#### INFORMATION PROVIDED
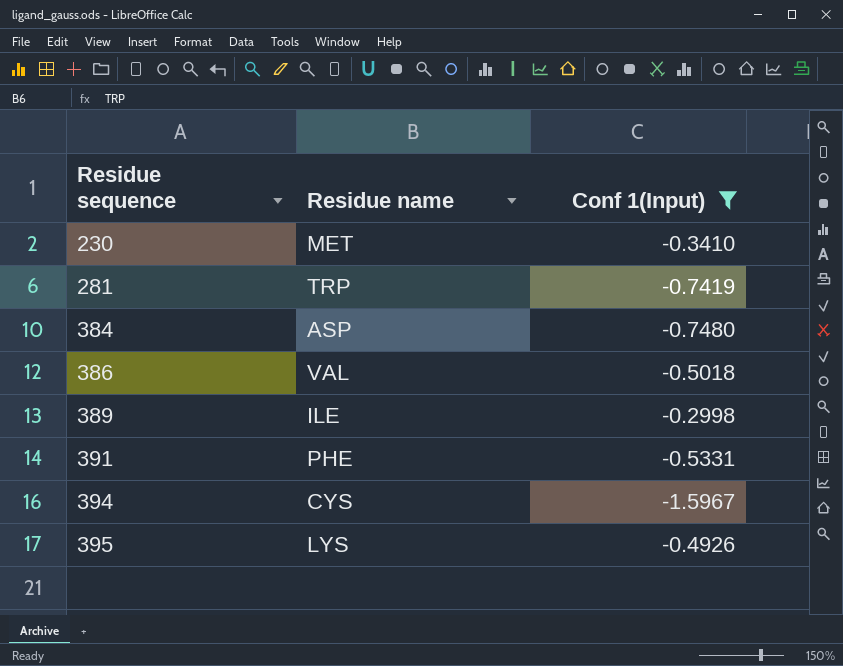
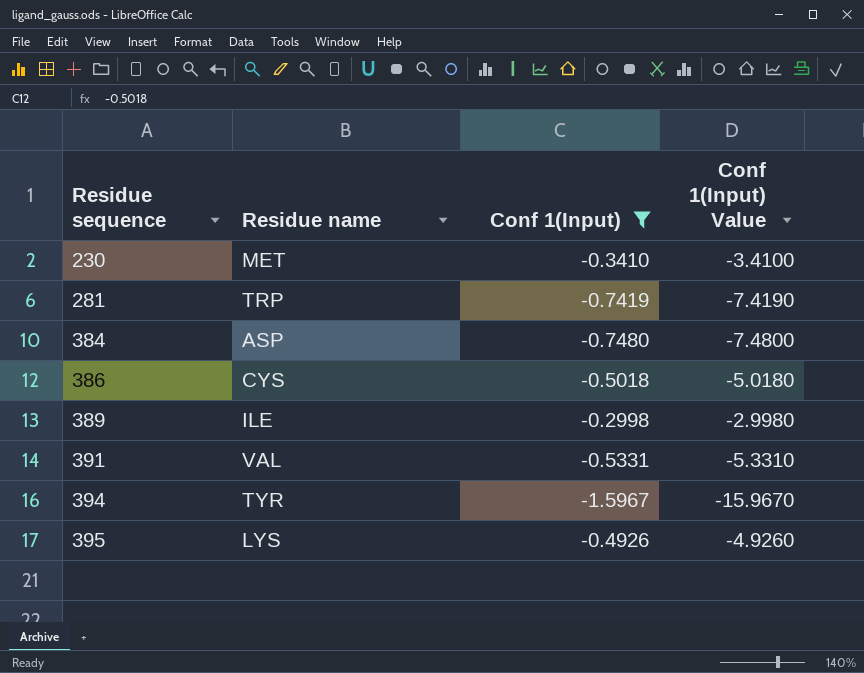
column Conf 1(Input) Value | formula: none -> [Conf 1(Input)] * 10
386 | Residue name: VAL -> CYS
391 | Residue name: PHE -> VAL
394 | Residue name: CYS -> TYR

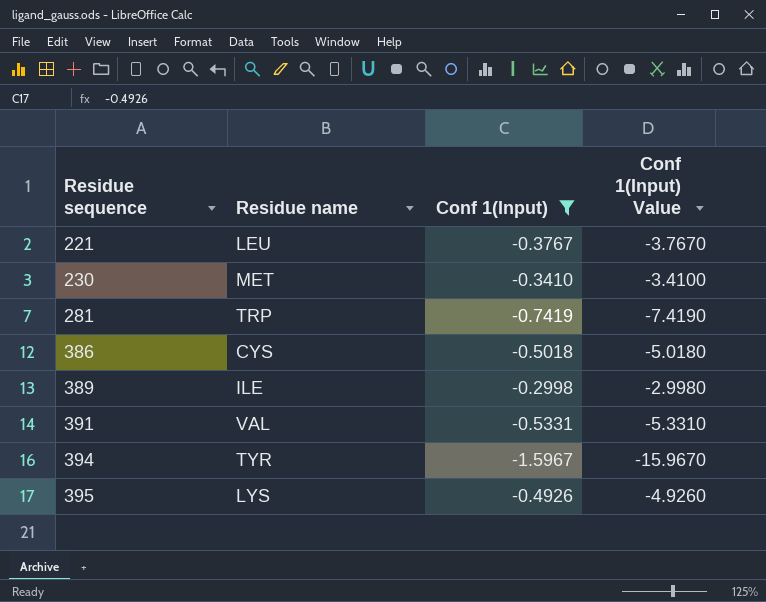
row 384: ASP | -0.7480 | -7.4800 -> none
row 221: none -> LEU | -0.3767 | -3.7670

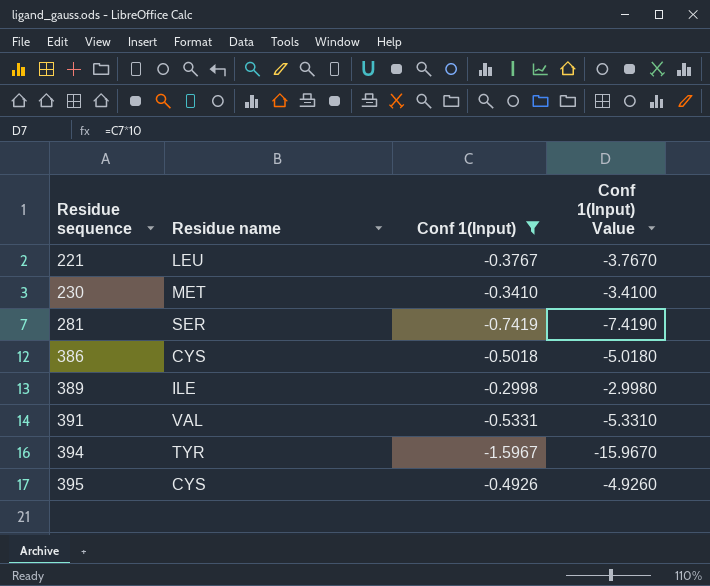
281 | Residue name: TRP -> SER
395 | Residue name: LYS -> CYS

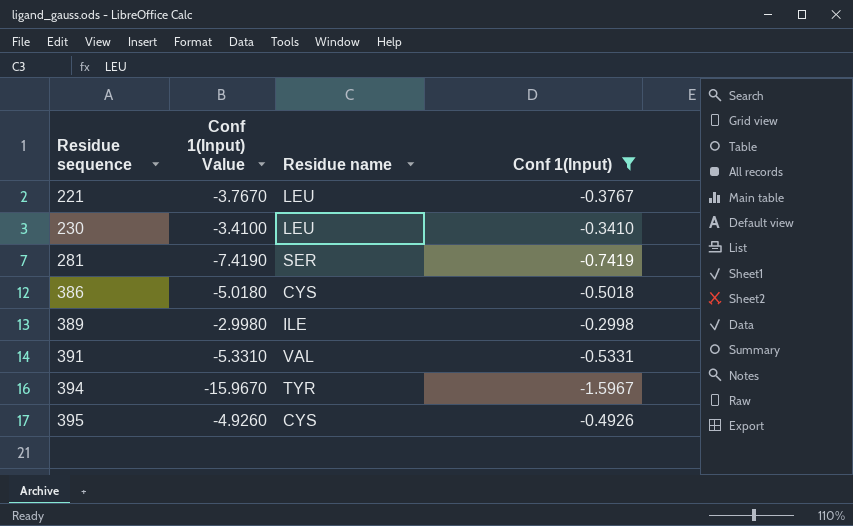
column Conf 1(Input) Value | position: 4 -> 2
230 | Residue name: MET -> LEU

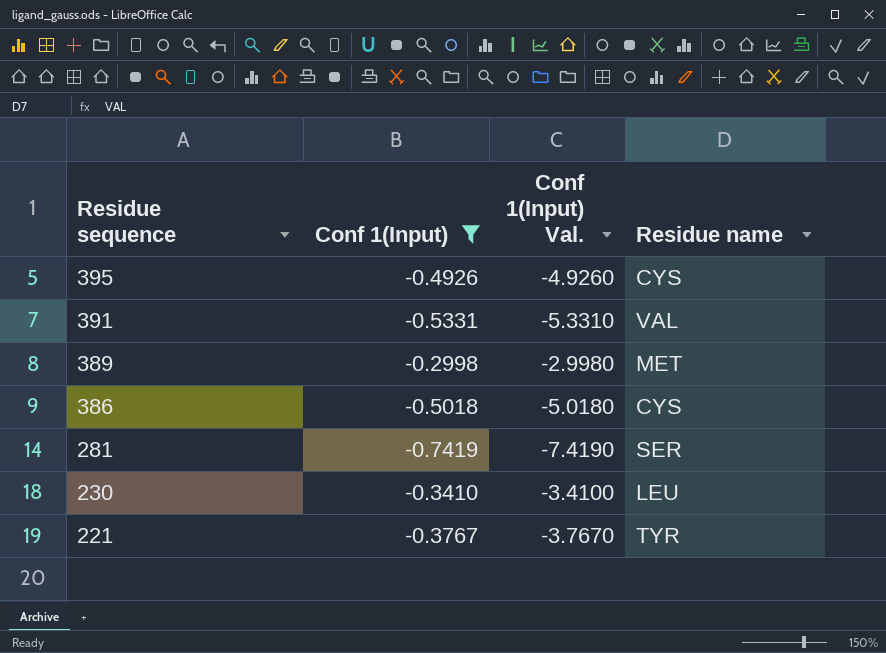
row order: Residue sequence ascending -> Residue sequence descending
column Conf 1(Input) | position: 4 -> 2
column name: Conf 1(Input) Value -> Conf 1(Input) Val.
row 394: -15.9670 | TYR | -1.5967 -> none
389 | Residue name: ILE -> MET
221 | Residue name: LEU -> TYR

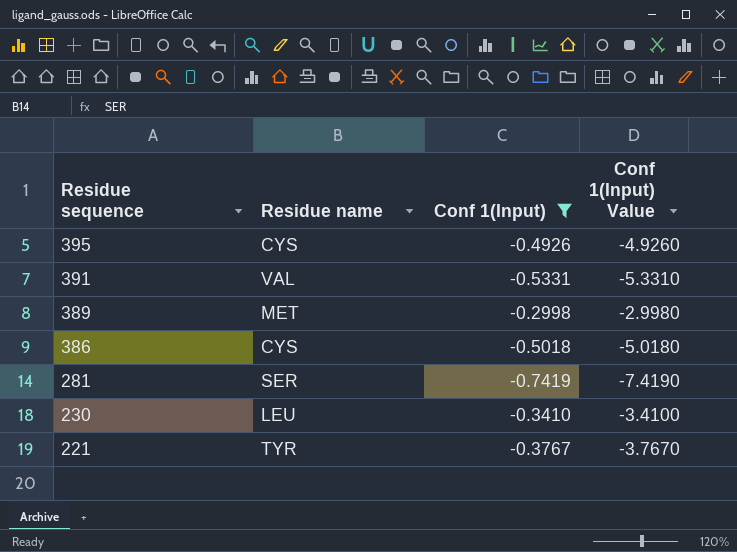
column Residue name | position: 4 -> 2
column name: Conf 1(Input) Val. -> Conf 1(Input) Value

#### PROBLEM
An exact, image-free transcription of all the records above is needed.

#### RESULT BELOW
column Conf 1(Input) Value | formula: none -> [Conf 1(Input)] * 10
386 | Residue name: VAL -> CYS
391 | Residue name: PHE -> VAL
394 | Residue name: CYS -> TYR

row 384: ASP | -0.7480 | -7.4800 -> none
row 221: none -> LEU | -0.3767 | -3.7670

281 | Residue name: TRP -> SER
395 | Residue name: LYS -> CYS

column Conf 1(Input) Value | position: 4 -> 2
230 | Residue name: MET -> LEU

row order: Residue sequence ascending -> Residue sequence descending
column Conf 1(Input) | position: 4 -> 2
column name: Conf 1(Input) Value -> Conf 1(Input) Val.
row 394: -15.9670 | TYR | -1.5967 -> none
389 | Residue name: ILE -> MET
221 | Residue name: LEU -> TYR

column Residue name | position: 4 -> 2
column name: Conf 1(Input) Val. -> Conf 1(Input) Value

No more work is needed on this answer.